A third official calculated that period as "five years, eight months," or the remainder of Mr. Zedillo's term.

"He was asked to leave," said one senior official, who discussed the situation only on condition of anonymity. "Being reasonable, he felt it was appropriate that he go."

The departure of Mr. Salinas removed what some politicians had seen as the threat of a serious political conflict between Mr. Zedillo and the man who had led him into the government's upper ranks.

Hours after the arrest of Mr. Salinas' brother, Raul, on Feb. 28, the former president broke what had been an unwritten rule for former Mexican leaders by speaking out bitterly against the government.

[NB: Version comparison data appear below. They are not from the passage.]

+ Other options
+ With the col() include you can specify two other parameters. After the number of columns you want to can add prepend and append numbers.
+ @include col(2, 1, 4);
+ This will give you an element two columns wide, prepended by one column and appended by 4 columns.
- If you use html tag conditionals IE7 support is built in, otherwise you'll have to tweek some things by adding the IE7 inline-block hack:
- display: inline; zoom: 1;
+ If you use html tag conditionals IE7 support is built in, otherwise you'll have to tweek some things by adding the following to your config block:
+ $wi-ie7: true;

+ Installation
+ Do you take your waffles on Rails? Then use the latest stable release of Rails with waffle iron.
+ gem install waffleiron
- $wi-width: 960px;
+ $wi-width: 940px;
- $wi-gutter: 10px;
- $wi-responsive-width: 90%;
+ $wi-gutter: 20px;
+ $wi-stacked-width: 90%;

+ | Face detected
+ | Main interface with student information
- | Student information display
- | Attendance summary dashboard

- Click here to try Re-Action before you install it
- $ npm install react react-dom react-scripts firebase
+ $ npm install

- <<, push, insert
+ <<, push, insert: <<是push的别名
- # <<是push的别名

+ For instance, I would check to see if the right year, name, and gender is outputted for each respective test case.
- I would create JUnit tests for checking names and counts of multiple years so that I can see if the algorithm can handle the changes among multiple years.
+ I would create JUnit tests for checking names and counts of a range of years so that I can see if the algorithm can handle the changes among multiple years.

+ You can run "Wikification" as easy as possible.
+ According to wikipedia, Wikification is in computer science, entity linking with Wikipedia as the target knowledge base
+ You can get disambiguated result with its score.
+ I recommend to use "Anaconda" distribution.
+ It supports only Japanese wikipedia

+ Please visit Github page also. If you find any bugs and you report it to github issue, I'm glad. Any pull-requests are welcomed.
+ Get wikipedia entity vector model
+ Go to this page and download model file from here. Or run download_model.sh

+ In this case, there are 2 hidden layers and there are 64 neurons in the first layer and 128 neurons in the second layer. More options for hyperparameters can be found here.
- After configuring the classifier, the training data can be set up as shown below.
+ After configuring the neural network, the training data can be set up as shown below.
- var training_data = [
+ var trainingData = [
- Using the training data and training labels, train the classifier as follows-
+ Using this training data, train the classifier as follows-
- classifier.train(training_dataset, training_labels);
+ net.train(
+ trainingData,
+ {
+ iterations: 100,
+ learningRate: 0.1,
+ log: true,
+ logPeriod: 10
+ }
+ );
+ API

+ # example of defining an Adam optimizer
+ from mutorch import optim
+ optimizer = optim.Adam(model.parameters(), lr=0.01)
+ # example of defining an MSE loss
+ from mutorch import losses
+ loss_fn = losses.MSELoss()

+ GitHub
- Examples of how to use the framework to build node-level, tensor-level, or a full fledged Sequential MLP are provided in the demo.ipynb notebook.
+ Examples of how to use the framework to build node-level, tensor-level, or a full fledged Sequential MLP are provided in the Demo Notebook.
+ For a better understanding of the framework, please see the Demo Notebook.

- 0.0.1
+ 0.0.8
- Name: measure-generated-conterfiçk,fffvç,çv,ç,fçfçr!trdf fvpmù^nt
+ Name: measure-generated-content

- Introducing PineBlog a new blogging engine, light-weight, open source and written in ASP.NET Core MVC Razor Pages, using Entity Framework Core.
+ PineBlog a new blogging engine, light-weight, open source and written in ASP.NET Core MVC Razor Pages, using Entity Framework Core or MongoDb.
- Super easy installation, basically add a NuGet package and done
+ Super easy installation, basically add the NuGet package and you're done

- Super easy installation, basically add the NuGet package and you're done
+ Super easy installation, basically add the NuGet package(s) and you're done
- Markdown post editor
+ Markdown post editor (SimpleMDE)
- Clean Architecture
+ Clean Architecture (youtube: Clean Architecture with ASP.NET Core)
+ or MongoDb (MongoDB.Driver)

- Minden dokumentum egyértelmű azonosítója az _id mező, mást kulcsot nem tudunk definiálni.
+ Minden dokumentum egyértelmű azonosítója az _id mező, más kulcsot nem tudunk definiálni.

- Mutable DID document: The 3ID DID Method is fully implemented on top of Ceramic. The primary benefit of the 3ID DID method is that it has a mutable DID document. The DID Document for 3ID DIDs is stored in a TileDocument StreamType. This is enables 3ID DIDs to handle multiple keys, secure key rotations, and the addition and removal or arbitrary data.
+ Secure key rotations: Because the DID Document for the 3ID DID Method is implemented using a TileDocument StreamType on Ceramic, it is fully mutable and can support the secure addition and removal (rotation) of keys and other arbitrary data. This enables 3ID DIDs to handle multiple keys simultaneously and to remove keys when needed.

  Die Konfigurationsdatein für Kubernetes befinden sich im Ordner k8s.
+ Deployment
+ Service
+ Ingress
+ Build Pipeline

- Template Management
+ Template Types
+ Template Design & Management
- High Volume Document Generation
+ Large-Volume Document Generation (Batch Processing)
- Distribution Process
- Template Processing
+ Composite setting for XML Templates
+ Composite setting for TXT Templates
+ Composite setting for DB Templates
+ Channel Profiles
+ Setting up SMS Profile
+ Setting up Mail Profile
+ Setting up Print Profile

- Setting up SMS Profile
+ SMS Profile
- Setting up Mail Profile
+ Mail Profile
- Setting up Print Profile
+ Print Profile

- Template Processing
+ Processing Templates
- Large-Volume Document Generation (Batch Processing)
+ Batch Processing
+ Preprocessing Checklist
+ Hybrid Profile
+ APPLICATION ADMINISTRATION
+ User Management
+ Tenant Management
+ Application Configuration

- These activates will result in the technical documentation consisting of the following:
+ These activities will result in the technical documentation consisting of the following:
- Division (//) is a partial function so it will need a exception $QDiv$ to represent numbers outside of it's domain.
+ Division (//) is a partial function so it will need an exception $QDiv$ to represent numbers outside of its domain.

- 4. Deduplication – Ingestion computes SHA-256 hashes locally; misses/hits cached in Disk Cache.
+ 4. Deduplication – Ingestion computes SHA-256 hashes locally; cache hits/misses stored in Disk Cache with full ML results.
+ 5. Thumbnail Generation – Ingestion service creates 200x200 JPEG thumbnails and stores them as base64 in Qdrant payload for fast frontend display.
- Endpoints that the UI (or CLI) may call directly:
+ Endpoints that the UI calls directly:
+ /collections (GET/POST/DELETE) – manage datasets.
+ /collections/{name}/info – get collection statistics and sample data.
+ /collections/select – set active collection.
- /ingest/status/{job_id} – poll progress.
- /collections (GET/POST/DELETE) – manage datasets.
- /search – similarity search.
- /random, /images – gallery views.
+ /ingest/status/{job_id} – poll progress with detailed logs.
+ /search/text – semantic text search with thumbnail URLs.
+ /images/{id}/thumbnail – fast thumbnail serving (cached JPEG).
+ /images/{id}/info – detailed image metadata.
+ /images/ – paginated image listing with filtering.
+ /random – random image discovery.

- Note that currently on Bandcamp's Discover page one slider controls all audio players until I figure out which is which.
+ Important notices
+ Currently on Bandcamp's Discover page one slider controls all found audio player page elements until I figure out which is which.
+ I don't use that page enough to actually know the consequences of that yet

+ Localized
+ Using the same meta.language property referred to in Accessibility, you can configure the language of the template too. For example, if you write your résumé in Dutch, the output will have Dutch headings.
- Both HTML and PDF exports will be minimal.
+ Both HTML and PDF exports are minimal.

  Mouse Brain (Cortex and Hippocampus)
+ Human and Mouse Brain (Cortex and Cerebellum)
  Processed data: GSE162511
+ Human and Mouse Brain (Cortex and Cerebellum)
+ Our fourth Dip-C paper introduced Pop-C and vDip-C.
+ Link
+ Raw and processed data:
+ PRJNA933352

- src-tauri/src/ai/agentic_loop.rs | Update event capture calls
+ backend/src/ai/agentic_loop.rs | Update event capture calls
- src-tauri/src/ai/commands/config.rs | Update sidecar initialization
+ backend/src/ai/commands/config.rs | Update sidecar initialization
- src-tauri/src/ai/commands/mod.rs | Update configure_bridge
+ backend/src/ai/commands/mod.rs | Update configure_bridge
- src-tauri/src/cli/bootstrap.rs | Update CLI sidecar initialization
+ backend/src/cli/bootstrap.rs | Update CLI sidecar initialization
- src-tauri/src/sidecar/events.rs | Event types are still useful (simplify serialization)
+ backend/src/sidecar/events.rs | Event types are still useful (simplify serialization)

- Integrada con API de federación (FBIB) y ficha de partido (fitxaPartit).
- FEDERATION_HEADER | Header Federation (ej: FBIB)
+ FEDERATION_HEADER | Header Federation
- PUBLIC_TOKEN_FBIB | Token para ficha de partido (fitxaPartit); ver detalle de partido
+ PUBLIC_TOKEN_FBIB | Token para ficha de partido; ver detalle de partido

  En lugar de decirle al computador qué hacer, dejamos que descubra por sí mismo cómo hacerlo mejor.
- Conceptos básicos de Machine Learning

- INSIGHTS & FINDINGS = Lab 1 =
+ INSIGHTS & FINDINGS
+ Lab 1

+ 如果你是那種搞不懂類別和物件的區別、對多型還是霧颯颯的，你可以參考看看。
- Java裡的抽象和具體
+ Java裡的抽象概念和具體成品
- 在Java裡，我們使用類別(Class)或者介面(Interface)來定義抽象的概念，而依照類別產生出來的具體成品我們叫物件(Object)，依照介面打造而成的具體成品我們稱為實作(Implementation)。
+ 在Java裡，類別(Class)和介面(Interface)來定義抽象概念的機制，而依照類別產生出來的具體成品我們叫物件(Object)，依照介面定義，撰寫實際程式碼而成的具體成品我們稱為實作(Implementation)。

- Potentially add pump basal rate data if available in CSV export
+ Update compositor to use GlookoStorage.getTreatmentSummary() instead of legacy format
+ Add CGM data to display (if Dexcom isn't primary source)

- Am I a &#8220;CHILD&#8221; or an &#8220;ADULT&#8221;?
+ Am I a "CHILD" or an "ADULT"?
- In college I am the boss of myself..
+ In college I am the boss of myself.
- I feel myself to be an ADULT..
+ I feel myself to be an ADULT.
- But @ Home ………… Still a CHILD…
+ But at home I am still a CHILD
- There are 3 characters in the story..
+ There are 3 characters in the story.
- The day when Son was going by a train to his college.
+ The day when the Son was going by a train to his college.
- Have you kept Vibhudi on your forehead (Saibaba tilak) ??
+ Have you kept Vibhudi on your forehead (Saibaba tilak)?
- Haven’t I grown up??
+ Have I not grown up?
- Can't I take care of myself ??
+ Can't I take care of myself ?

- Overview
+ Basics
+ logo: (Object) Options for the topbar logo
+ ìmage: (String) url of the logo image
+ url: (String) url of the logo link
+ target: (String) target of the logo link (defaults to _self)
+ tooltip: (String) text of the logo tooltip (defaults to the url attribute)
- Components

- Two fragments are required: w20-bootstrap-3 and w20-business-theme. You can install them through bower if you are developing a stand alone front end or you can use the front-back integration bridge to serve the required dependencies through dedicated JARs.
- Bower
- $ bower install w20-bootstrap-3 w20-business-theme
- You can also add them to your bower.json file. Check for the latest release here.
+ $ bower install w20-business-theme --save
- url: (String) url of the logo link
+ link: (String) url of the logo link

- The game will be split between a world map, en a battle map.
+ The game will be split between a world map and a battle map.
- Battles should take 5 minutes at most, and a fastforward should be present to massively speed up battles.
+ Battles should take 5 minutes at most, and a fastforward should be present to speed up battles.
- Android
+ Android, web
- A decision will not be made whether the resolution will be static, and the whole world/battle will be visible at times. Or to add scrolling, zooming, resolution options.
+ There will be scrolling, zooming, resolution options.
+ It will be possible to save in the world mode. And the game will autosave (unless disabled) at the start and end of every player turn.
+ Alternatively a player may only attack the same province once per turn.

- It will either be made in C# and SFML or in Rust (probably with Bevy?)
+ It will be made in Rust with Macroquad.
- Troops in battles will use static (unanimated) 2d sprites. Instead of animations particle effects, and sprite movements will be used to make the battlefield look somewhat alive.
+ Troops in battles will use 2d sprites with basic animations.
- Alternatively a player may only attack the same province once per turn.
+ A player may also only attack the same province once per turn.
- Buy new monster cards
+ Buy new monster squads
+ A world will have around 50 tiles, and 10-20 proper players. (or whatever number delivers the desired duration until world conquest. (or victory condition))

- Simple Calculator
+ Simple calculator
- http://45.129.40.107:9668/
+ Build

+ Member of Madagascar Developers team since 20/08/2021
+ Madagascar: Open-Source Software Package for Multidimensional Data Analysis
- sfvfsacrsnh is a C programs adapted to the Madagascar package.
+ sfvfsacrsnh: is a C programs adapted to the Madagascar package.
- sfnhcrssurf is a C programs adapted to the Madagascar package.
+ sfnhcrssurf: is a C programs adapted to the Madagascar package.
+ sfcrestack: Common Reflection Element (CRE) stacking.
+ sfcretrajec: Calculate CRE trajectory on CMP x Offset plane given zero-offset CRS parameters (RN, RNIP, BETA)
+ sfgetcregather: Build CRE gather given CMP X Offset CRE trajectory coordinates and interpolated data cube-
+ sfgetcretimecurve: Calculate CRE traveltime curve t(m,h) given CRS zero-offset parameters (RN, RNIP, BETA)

He then went on a bizarre, two-day hunger strike, demanding that the Zedillo government absolve him of blame for the country's economic crisis and for what it said was the fabrication of evidence in the investigation of the slaying last March of a governing-party presidential candidate, Luis Donaldo Colosio.

Mr. Salinas' exit, however, raised new questions about how Mr. Zedillo might face the possibility that Mr. Salinas had played a role in what officials describe as the elaborate cover-up of another major political slaying last year, that of a former governing-party leader, Jose Francisco Ruiz Massieu.

Mexican prosecutors say Mr. Ruiz Massieu's own brother, Mario, who served as a deputy attorney general under President Salinas, altered testimony and intimidated witnesses to keep Raul Salinas' name out of that case. But the government has offered no explanation as to why Mario Ruiz Massieu might have done so.

Based on the testimony of a jailed suspect and other, circumstantial evidence, Raul Salinas, 48, was charged with ordering and financing the assassination of Jose Francisco Ruiz Massieu.

Mario Ruiz Massieu was arrested on a customs charge 10 days ago at Newark International Airport in New Jersey as he prepared to board a plane to Europe. He is being held in the Metropolitan Corrections Center in New York City pending hearings on a Mexican government request for his extradition.

Mexican officials say Mr. Ruiz Massieu also will be charged with the embezzlement of some $750,000. And after the discovery of more than $10 million in bank accounts in his name, they said he is under investigation both in Mexico and in the United States in a scheme to collect bribes from drug traffickers in exchange for protecting their operations.

Carlos Salinas has said that he believes firmly in his brother's innocence. But he made no public remarks about what, if anything, Mario Ruiz Massieu might have told him about Raul Salinas in connection with the assassination.

Government officials have confirmed that Mario Ruiz Massieu briefed Carlos Salinas repeatedly about the case. Given the extreme sensitivity of the case, they say they will proceed against the former president only if they are certain he was involved. Senior officials have insisted, however, that if they have that certainty, they will act.

"There was no deal," one official said yesterday when asked if Mr. Salinas was promised anything in return for agreeing to leave.

In the prepared text of a televised address to the nation yesterday, Mr. Zedillo did not mention the former president. But in urging Mexicans to accept the sacrifices demanded by the new economic plan his ministers announced Thursday night, he promised not to tolerate government corruption and he repeated the message he has given again and again since the arrest of Raul Salinas.

"The law obligates all of us equally," Mr. Zedillo said. "And no one, absolutely no one, can be above it."

Officials said Mr. Salinas planned to go to Boston, where his three college-age children were expected to study.

One senior official said Mr. Salinas might teach at Harvard, where he received his doctorate in political economy in 1978. But a senior official of the university said by telephone that he had no knowledge of any such arrangement.

Officials at the State Department and the White House said they did not know anything about Mr. Salinas' movements.